Implementatieplan

De werkgroep is vooral inhoudelijk bezig geweest om tot de huidige evidence-based aanbevelingen te komen voor niet-invasieve beeldvormende diagnostiek voor patiënten met verdenking op stabiele angina pectoris zonder bekend coronairlijden. De werkgroep is zich er van bewust dat implementatie van deze module consequenties heeft voor huidige cardiologische en radiologische praktijken maar ook voor patiënten in Nederland. De werkgroep heeft uitgebreid stilgestaan bij de beschikbaarheid van beeldvormende diagnostiek en de afweging gemaakt tussen de beste zorg versus beschikbaarheid van middelen. Zo heeft de werkgroep bijvoorbeeld besloten niet de NICE-richtlijn te volgen, waarin CT bij alle patiënten met pijn op de borst wordt geadviseerd, maar juist gebruik te maken van voorafkansschatting als poortwachter en differentiatie van aanvullende diagnostiek.

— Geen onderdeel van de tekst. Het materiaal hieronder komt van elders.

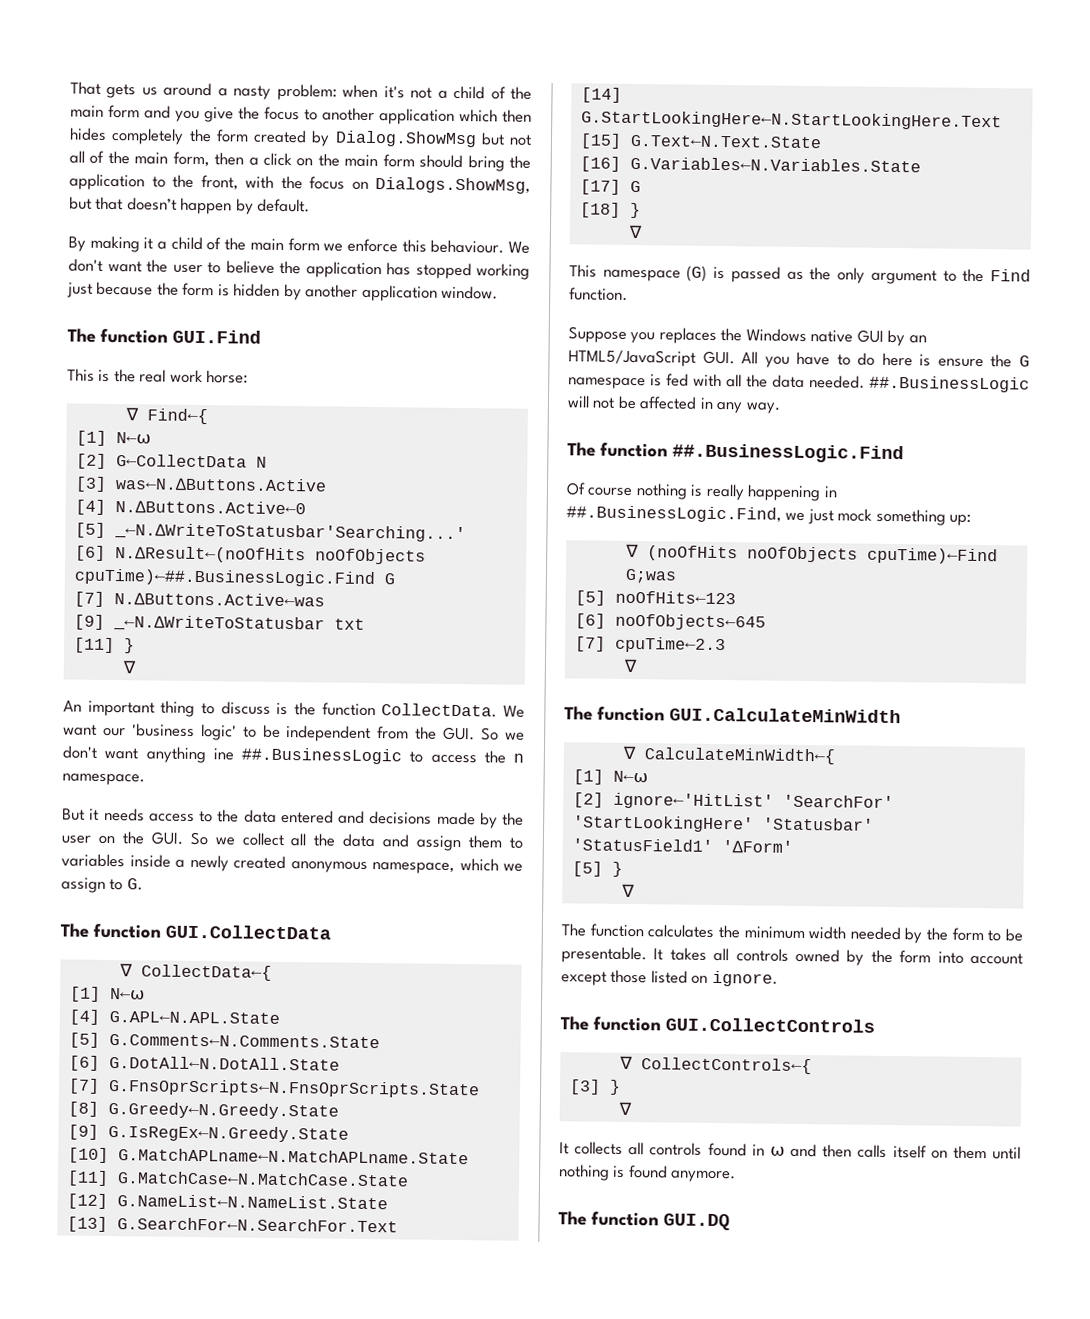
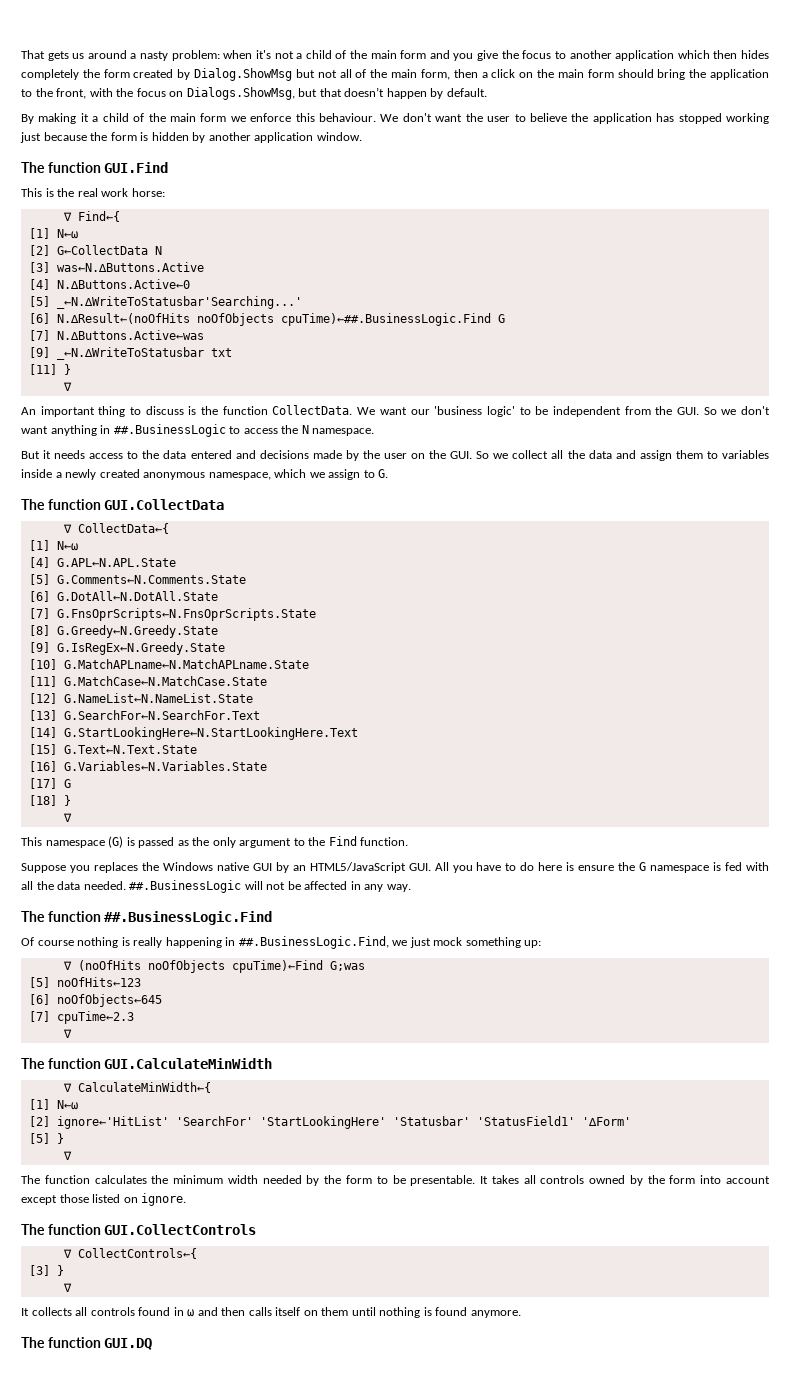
[212,748,234,761] ine -> [100,425,111,434] in
[513,753,524,763] n -> [301,425,309,434] N

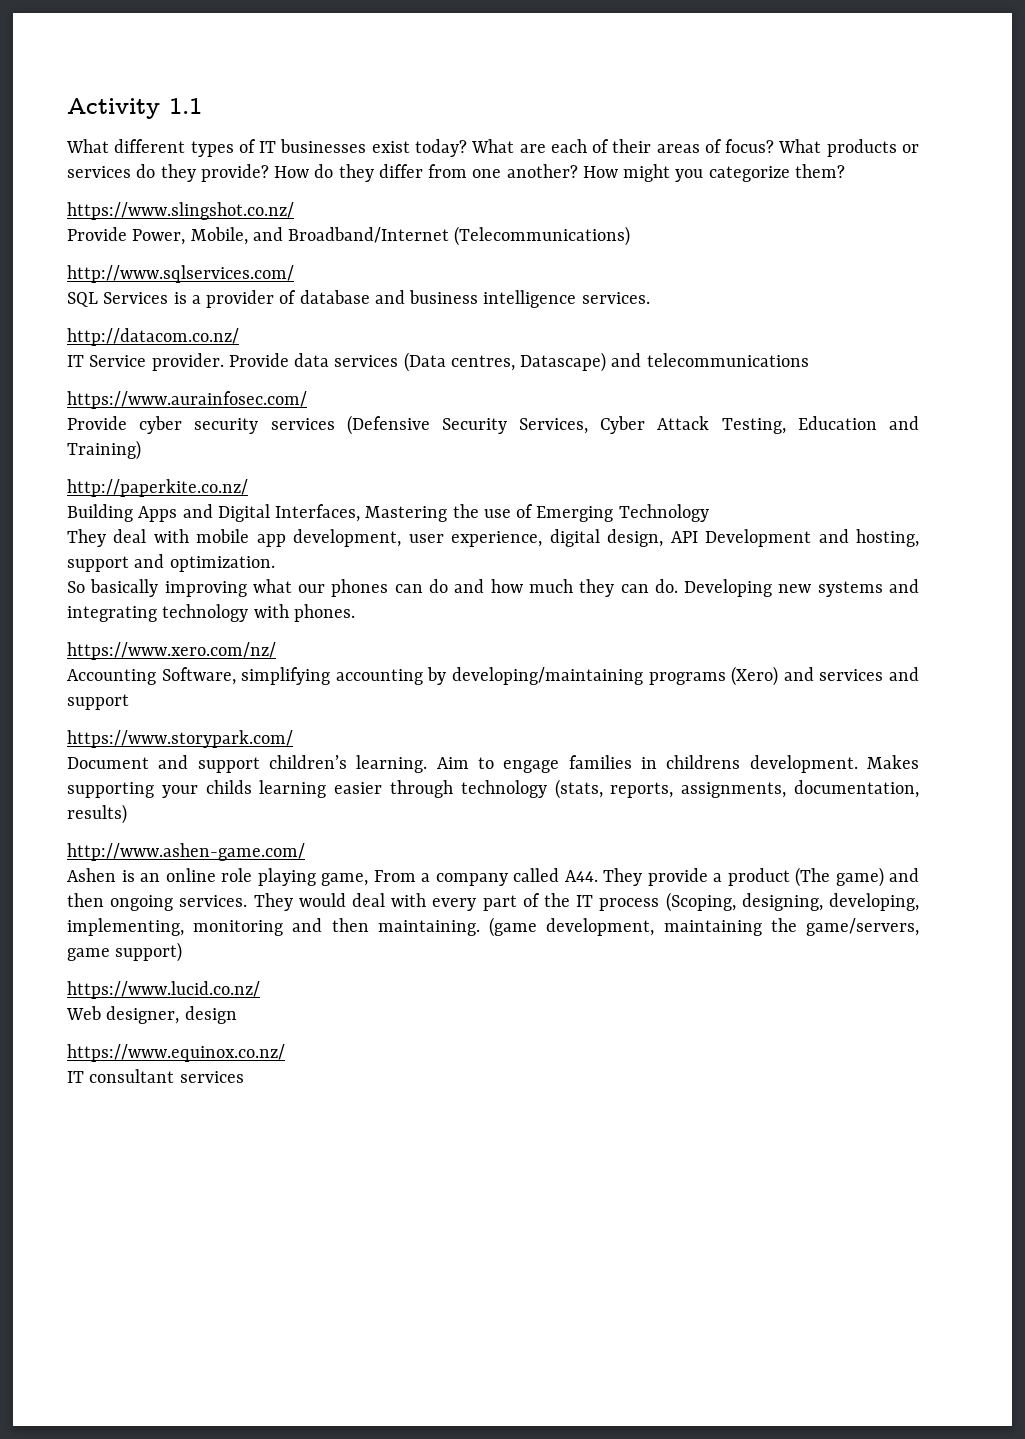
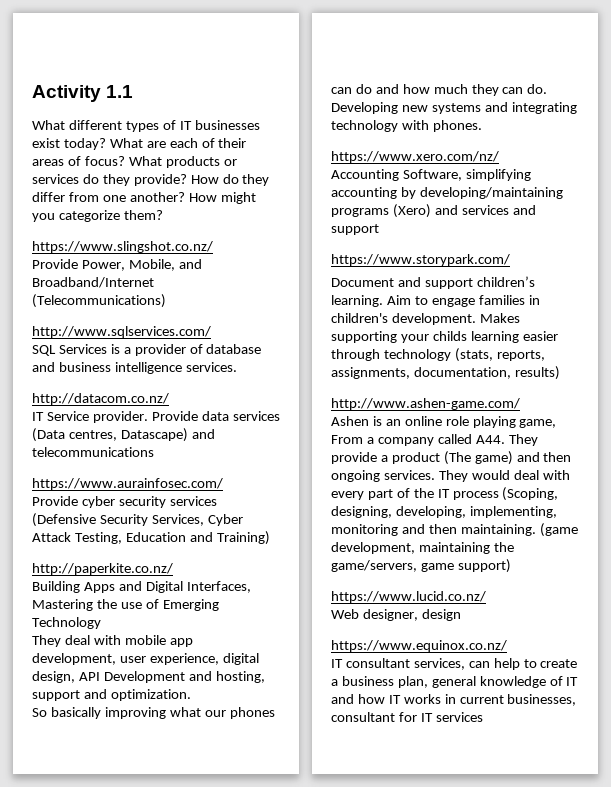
[666,755,741,769] childrens -> [331,313,388,323] children's
(175, 1076) none -> [413,658,578,670] [331,676,579,688] [331,694,577,706] [331,712,433,722] services, can help to create a business plan, general knowledge of IT and how IT works in current businesses, consultant for IT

Uit het commentaar is gebleken dat men de zorg over CT capaciteit/beschikbaarheid, personeel voor acquisitie, beoordeling en verslaglegging deelt. De impact van deze module op de werkwijze van de cardiologische praktijk maar ook op patiënten valt buiten de expertise van deze werkgroep en werd niet geëvalueerd maar verdient wel aandacht en verdere uitwerking.

 

Recent is een Nederlandse inventarisatie verricht met betrekking tot de huidige capaciteit aan CT-scanners en centra die CTCA uitvoeren, en een inschatting gemaakt welke consequentie invoering van de aanbevelingen van de module heeft, mede gebaseerd op data van het Zorginstituut Nederland (Verbetersignalement Pijn op de borst (verdenking) stabiele angina pectoris, 2018).

 

Naar schatting komen jaarlijks 188.500 patiënten in aanmerking voor aanvullende diagnostiek. Met de aanbevelingen uit deze module wordt bij 35% ingeschat dat er sprake is van een zeer lage voorafkans. Bij deze groep wordt in principe geen verdere beeldvorming ingezet. Bij 123.500 (65%) wordt op basis van de voorafkans, een kalkscore (mogelijk gevolgd door een CTCA), CTCA, functionele beeldvorming of invasieve coronair angiografie ingezet. Gezien de inschatting van de voorafkans uit de nieuwe ESC-richtlijn zal naar verwachting een groot deel van de patiënten in de intermediaire voorafkans groep vallen. De rol van CTCA in het diagnostisch proces neemt dus toe. Het aantal benodigde CT-scans zal naar verwachting toenemen tot maximaal 106.450 (inclusief 20.000 voor rule-out, en andere indicaties voor cardiale CT, bijvoorbeeld voorafgaand aan hartklepchirurgie of diagnostiek cardiomyopathie). Hiermee is een landelijke toename van circa 70.000 CTCA-onderzoeken (circa 285%) te verwachten, waarvan circa 50.000 voor patiëntengroep beschreven in deze module.

 

Na autorisatie van deze module zal door de NVVC en NVVR verder bekendheid gegeven worden aan de aanbevelingen uit deze module. Verdere plannen worden hier nog voor uitgewerkt.